Research
Our lab studies cancer-specific transcription factor (TF) dependencies, the master regulators of gene expression that tumors become addicted to, yet normal cells can live without. These transcription factors have long been considered “undruggable,” and we develop new strategies to target them, turning a cancer’s reliance on a TF into a therapeutic vulnerability and, ultimately, better treatments. In Ewing sarcoma, our primary disease model, we discovered that the cells are selectively dependent on the transcription factor ETV6, and we now apply this framework to additional transcription-factor-driven cancers. Every cancer-specific dependency is a therapeutic opportunity. We pursue this through three complementary directions:
Research Directions
Targeting essential protein interactions of TF dependencies
Cancer-dependent transcription factors act through interactions with partner proteins. We map these interactions and pinpoint the ones tumor cells cannot live without, then disrupt them as a therapeutic strategy.

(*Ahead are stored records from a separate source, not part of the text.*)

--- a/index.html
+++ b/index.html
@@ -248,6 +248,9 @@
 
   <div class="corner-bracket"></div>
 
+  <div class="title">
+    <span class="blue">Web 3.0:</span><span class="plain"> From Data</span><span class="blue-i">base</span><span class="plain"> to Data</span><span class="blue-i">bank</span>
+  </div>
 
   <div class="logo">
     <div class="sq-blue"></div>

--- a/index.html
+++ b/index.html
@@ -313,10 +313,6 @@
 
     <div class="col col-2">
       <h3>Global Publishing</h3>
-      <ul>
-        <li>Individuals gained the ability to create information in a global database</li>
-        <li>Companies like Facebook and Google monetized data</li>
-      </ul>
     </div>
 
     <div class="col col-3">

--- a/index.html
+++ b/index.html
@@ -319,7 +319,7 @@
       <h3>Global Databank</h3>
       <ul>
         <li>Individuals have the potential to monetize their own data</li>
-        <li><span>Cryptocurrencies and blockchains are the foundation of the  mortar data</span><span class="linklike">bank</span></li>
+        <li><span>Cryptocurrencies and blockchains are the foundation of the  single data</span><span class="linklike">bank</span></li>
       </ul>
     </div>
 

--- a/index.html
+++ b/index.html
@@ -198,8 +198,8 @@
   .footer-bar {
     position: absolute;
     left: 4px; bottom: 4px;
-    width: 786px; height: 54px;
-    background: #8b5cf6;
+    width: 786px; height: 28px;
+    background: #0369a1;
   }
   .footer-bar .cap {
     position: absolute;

Ligand modulation of transcription factors
Transcription factors have long been considered difficult to drug. We are exploring how small molecules and metabolites can bind and modulate these factors, aiming to pharmacologically tune their activity and unlock new therapeutic targets.
Modeling the tumor microenvironment to identify acquired dependencies
Using custom microfluidic “sarcoma-on-a-chip” devices, we reconstruct the tumor microenvironment to uncover the acquired dependencies and resistance mechanisms it creates, and reveal new vulnerabilities to target therapeutically.